Items listed in a dataset -
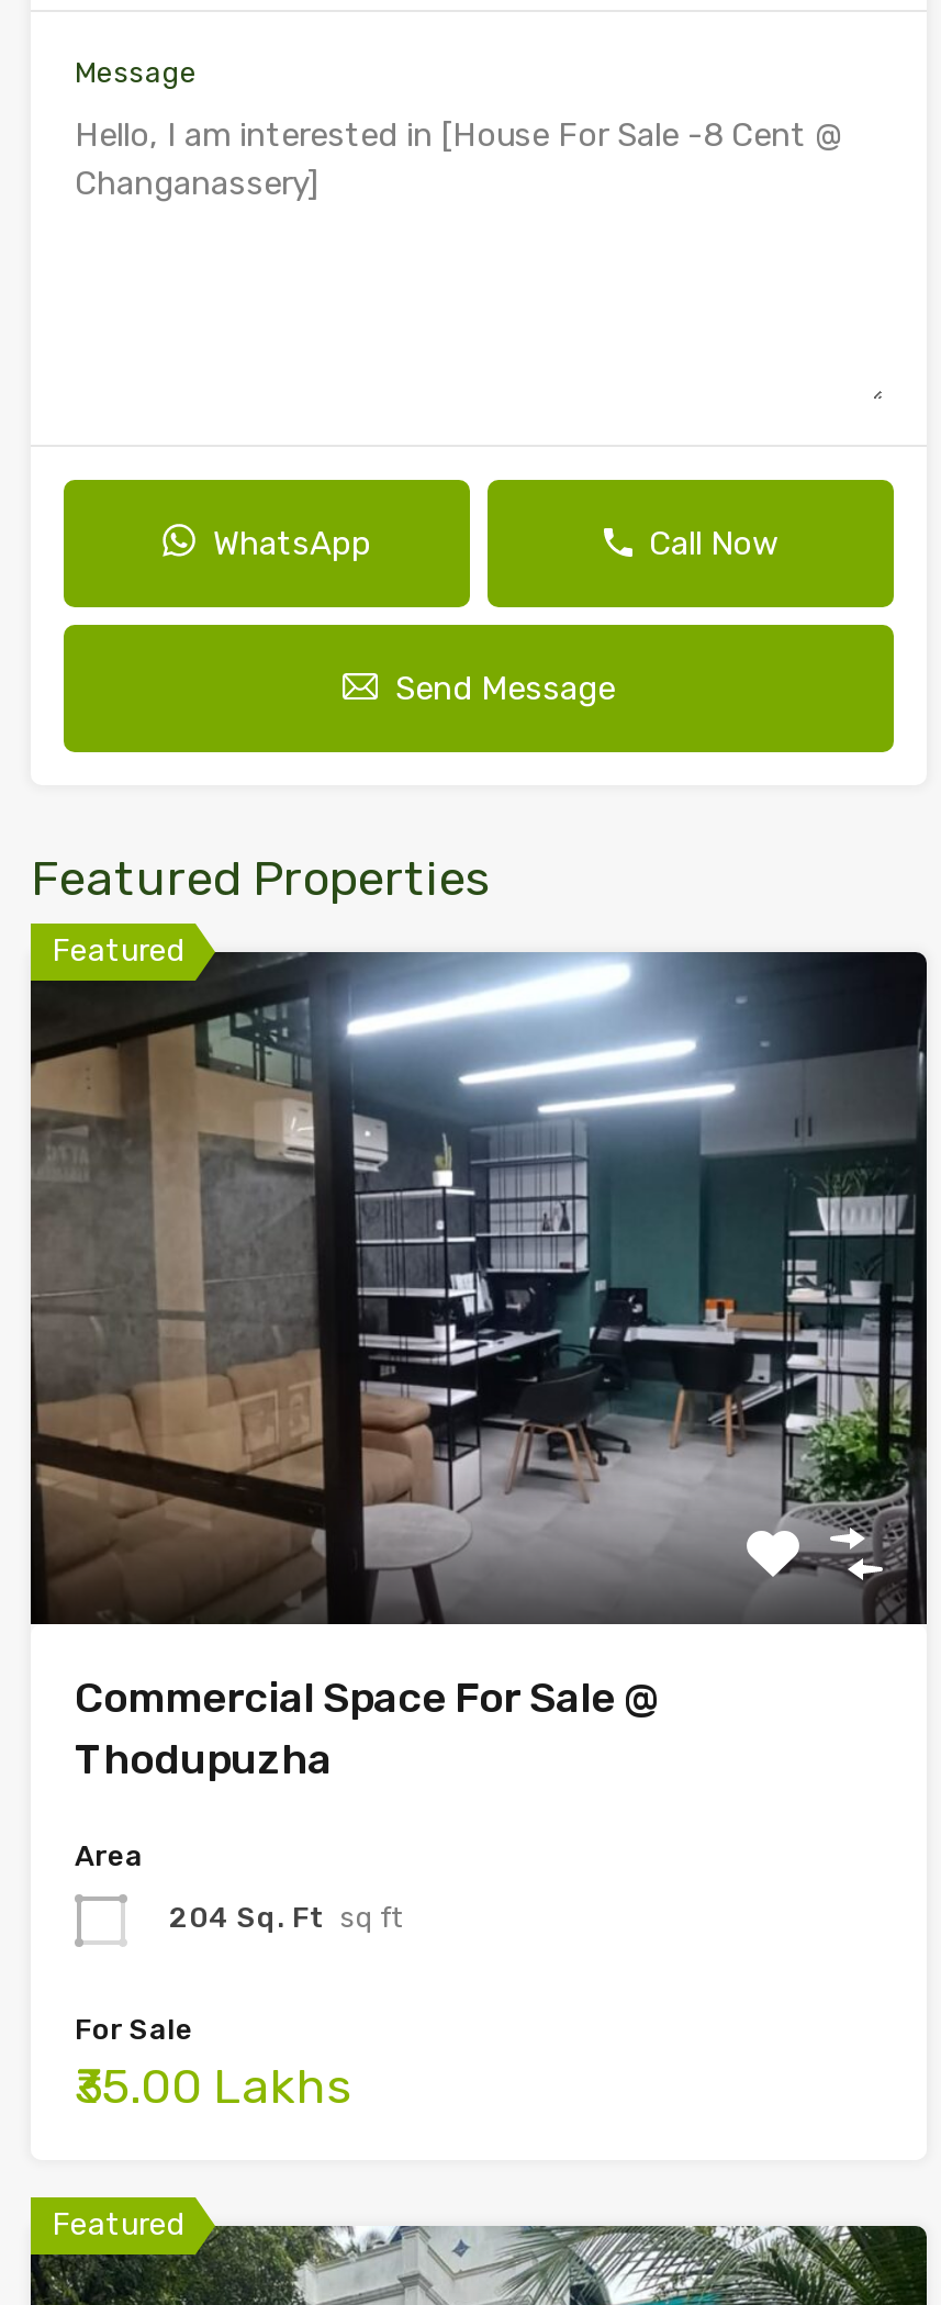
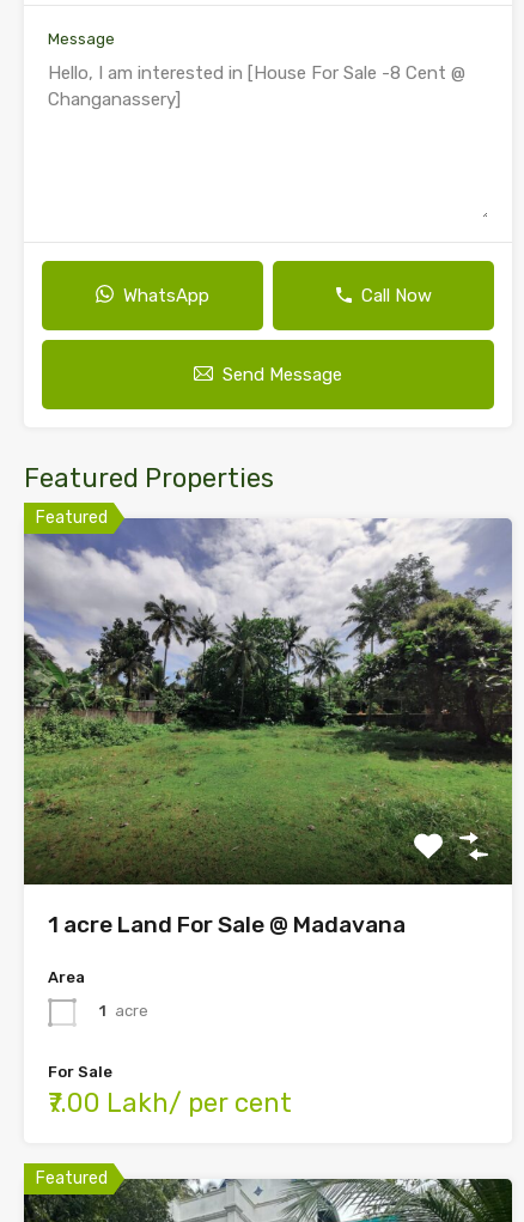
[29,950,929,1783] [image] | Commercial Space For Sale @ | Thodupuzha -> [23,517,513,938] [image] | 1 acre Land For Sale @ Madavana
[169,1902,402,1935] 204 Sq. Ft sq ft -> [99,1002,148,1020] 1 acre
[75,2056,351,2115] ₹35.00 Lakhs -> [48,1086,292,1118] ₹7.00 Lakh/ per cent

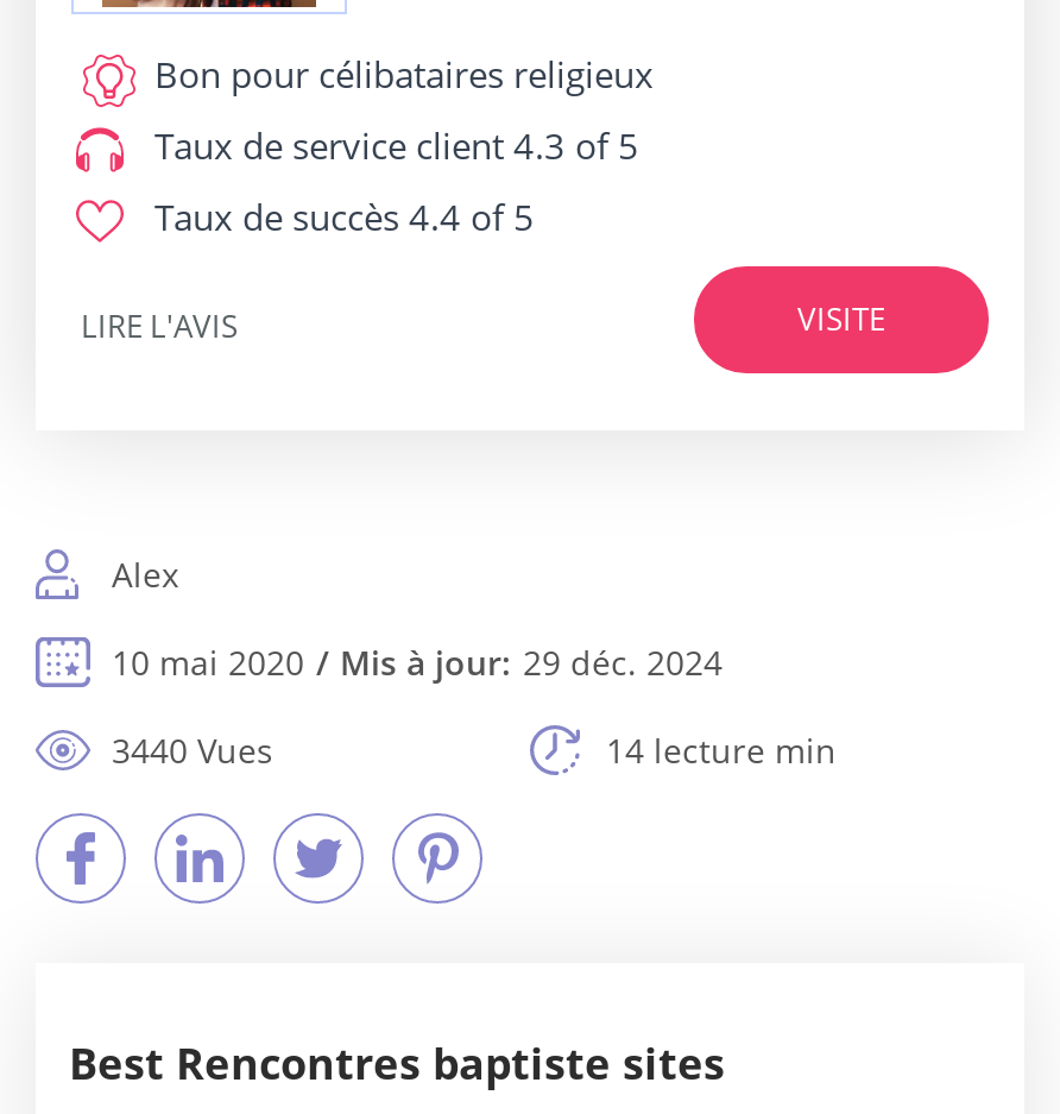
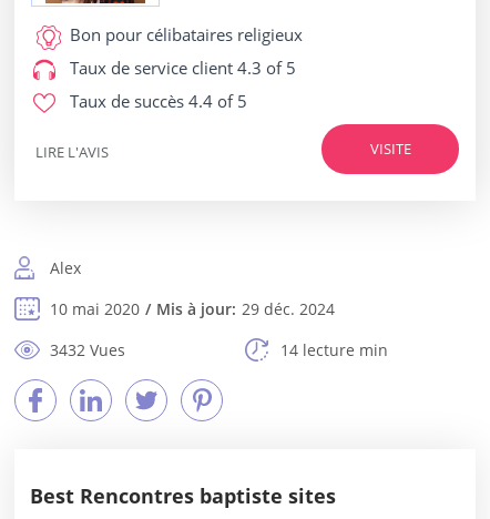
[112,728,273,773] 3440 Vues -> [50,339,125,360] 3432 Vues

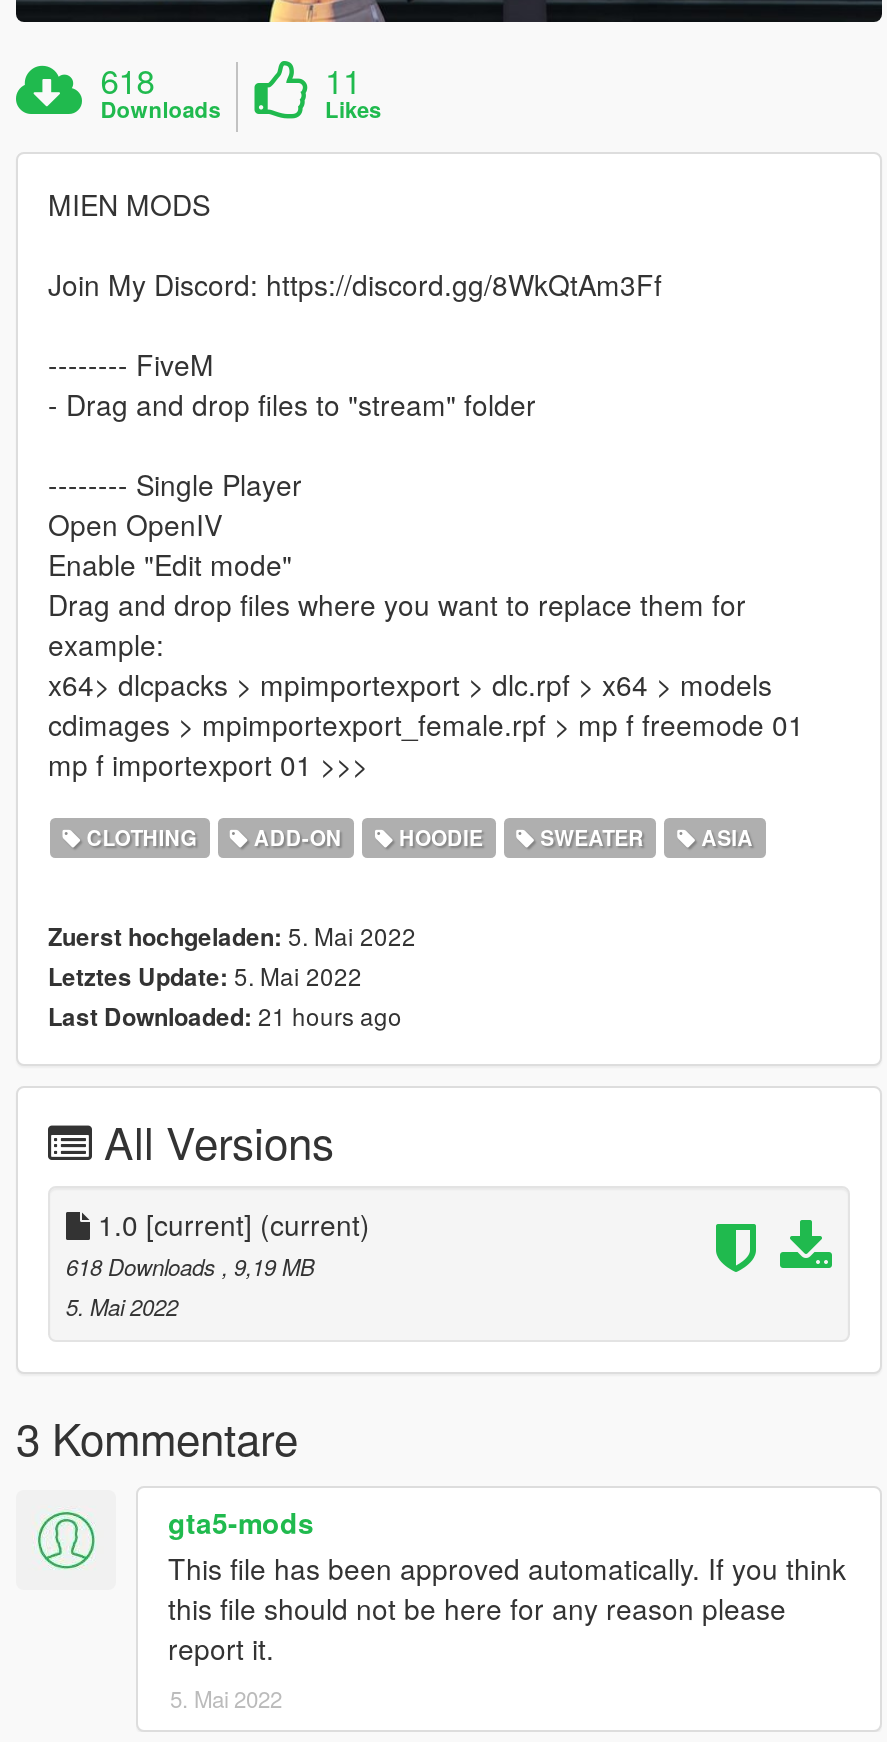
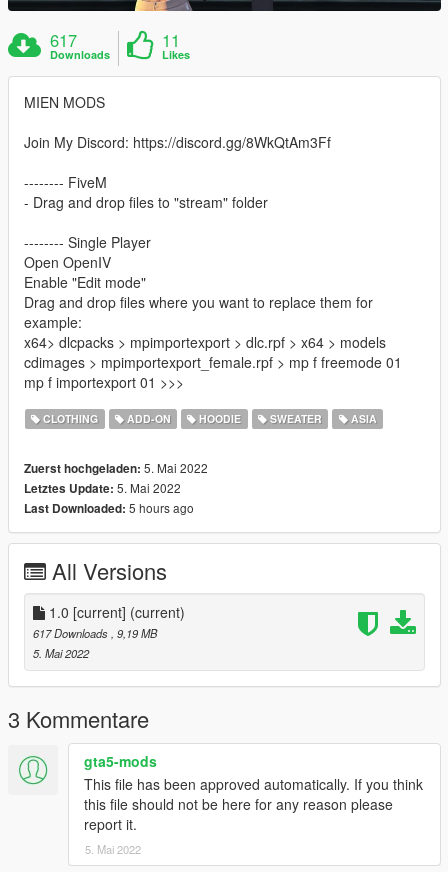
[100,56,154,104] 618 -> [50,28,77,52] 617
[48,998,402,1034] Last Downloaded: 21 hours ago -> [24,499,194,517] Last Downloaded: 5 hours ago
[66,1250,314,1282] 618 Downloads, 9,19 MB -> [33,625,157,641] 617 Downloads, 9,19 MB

What to produce -
Write out exactly, please, the lines that start at the one containing "[112,728,273,773] 3440 Vues" and run through the final line of the entries, both included, leaving pictures out.

Result of this exercise -
[112,728,273,773] 3440 Vues -> [50,339,125,360] 3432 Vues

[100,56,154,104] 618 -> [50,28,77,52] 617
[48,998,402,1034] Last Downloaded: 21 hours ago -> [24,499,194,517] Last Downloaded: 5 hours ago
[66,1250,314,1282] 618 Downloads, 9,19 MB -> [33,625,157,641] 617 Downloads, 9,19 MB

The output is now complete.